● Task statement: Write out the listing verbatim. No pictures belong in it.
◆ ◆ ◆
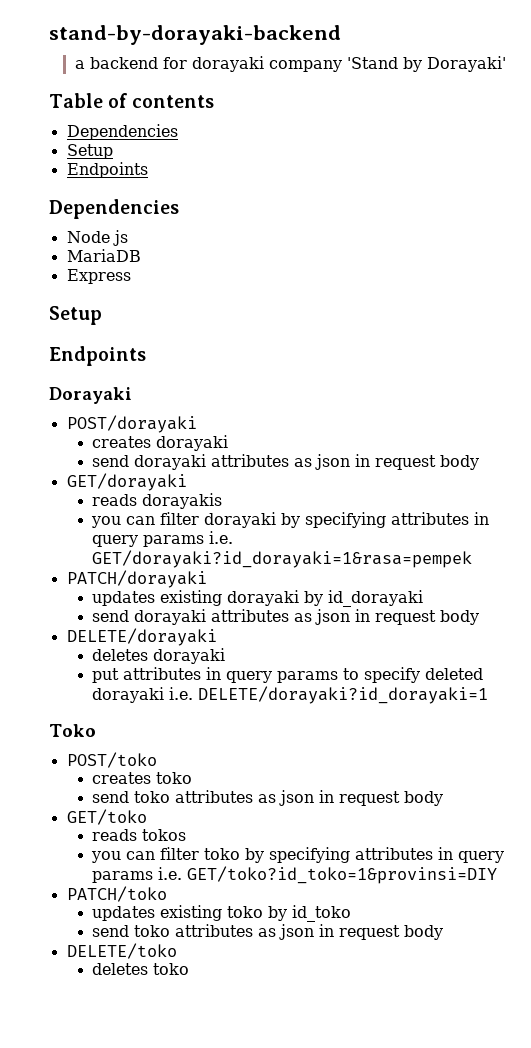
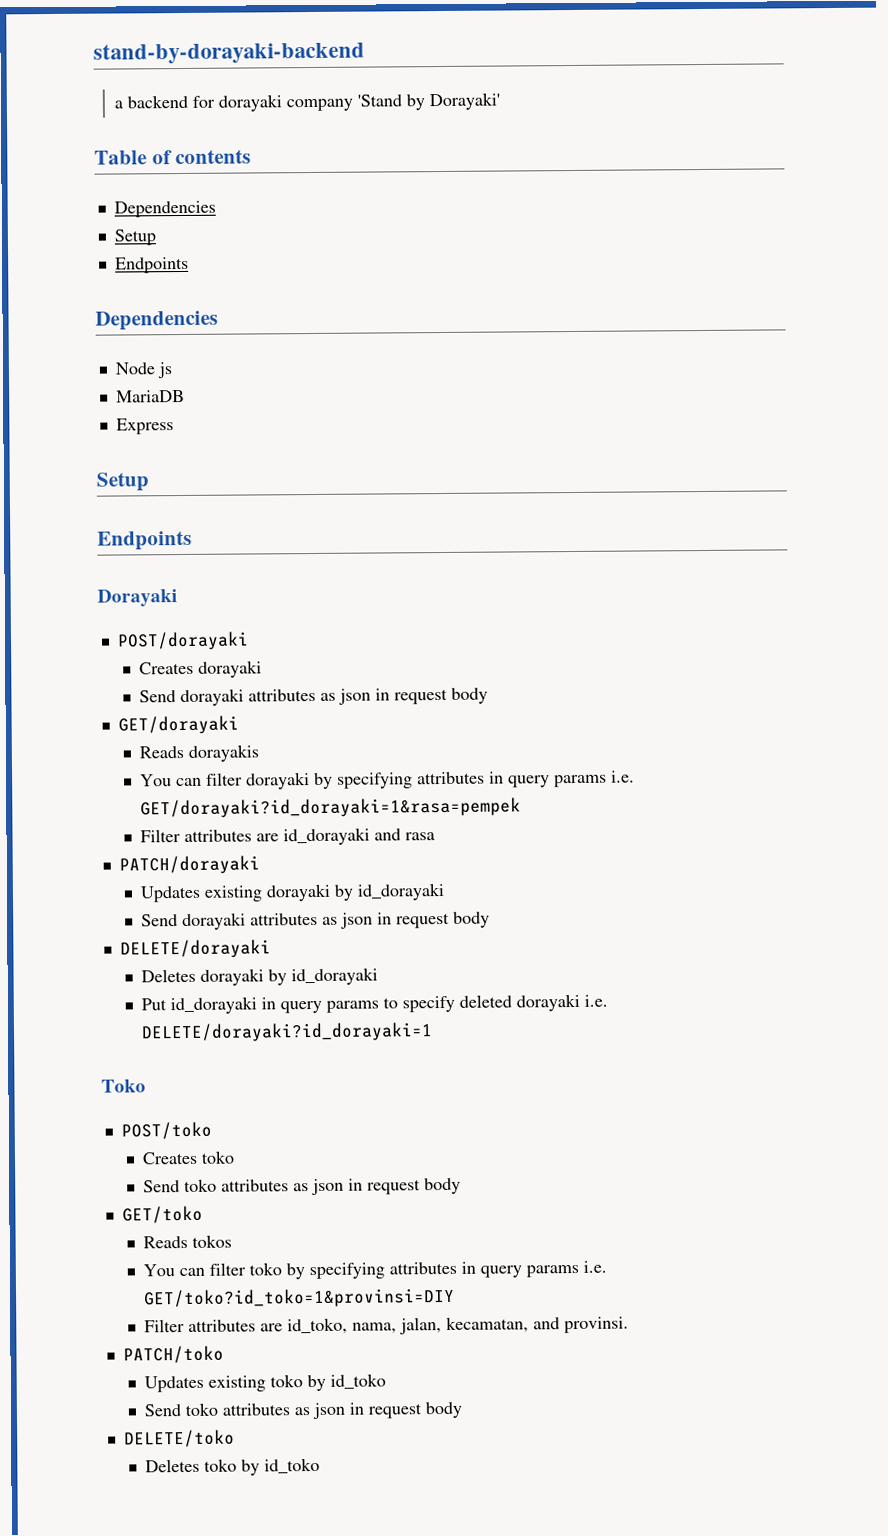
[92,435,229,451] [92,455,130,467] creates dorayaki // send -> [139,660,263,678] [139,690,177,703] Creates dorayaki // Send
[92,494,138,506] reads -> [139,745,185,759] Reads
[91,516,122,528] you -> [140,774,173,787] You
(473, 559) none -> [140,827,436,846] // Filter attributes are id_dorayaki and rasa
[92,591,156,606] updates -> [140,885,202,903] Updates
[92,610,130,622] send -> [141,914,179,927] Send
[92,648,226,664] [92,667,202,683] deletes dorayaki // put attributes -> [141,967,379,986] [141,996,258,1015] Deletes dorayaki by id_dorayaki // Put id_dorayaki
[92,772,152,784] creates -> [142,1151,199,1165] Creates
[92,791,130,803] send -> [143,1180,181,1193] Send
[92,829,138,841] reads -> [143,1235,189,1249] Reads
[91,851,122,863] you -> [143,1264,176,1277] You
(498, 875) none -> [144,1316,630,1335] // Filter attributes are id_toko, nama, jalan, kecamatan, and provinsi.
[92,906,156,921] updates -> [144,1375,205,1393] Updates
[92,925,130,937] send -> [144,1404,182,1417] Send
[92,963,190,975] deletes toko -> [145,1457,321,1476] Deletes toko by id_toko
◆ ◆ ◆
● Result of the task:
[92,435,229,451] [92,455,130,467] creates dorayaki // send -> [139,660,263,678] [139,690,177,703] Creates dorayaki // Send
[92,494,138,506] reads -> [139,745,185,759] Reads
[91,516,122,528] you -> [140,774,173,787] You
(473, 559) none -> [140,827,436,846] // Filter attributes are id_dorayaki and rasa
[92,591,156,606] updates -> [140,885,202,903] Updates
[92,610,130,622] send -> [141,914,179,927] Send
[92,648,226,664] [92,667,202,683] deletes dorayaki // put attributes -> [141,967,379,986] [141,996,258,1015] Deletes dorayaki by id_dorayaki // Put id_dorayaki
[92,772,152,784] creates -> [142,1151,199,1165] Creates
[92,791,130,803] send -> [143,1180,181,1193] Send
[92,829,138,841] reads -> [143,1235,189,1249] Reads
[91,851,122,863] you -> [143,1264,176,1277] You
(498, 875) none -> [144,1316,630,1335] // Filter attributes are id_toko, nama, jalan, kecamatan, and provinsi.
[92,906,156,921] updates -> [144,1375,205,1393] Updates
[92,925,130,937] send -> [144,1404,182,1417] Send
[92,963,190,975] deletes toko -> [145,1457,321,1476] Deletes toko by id_toko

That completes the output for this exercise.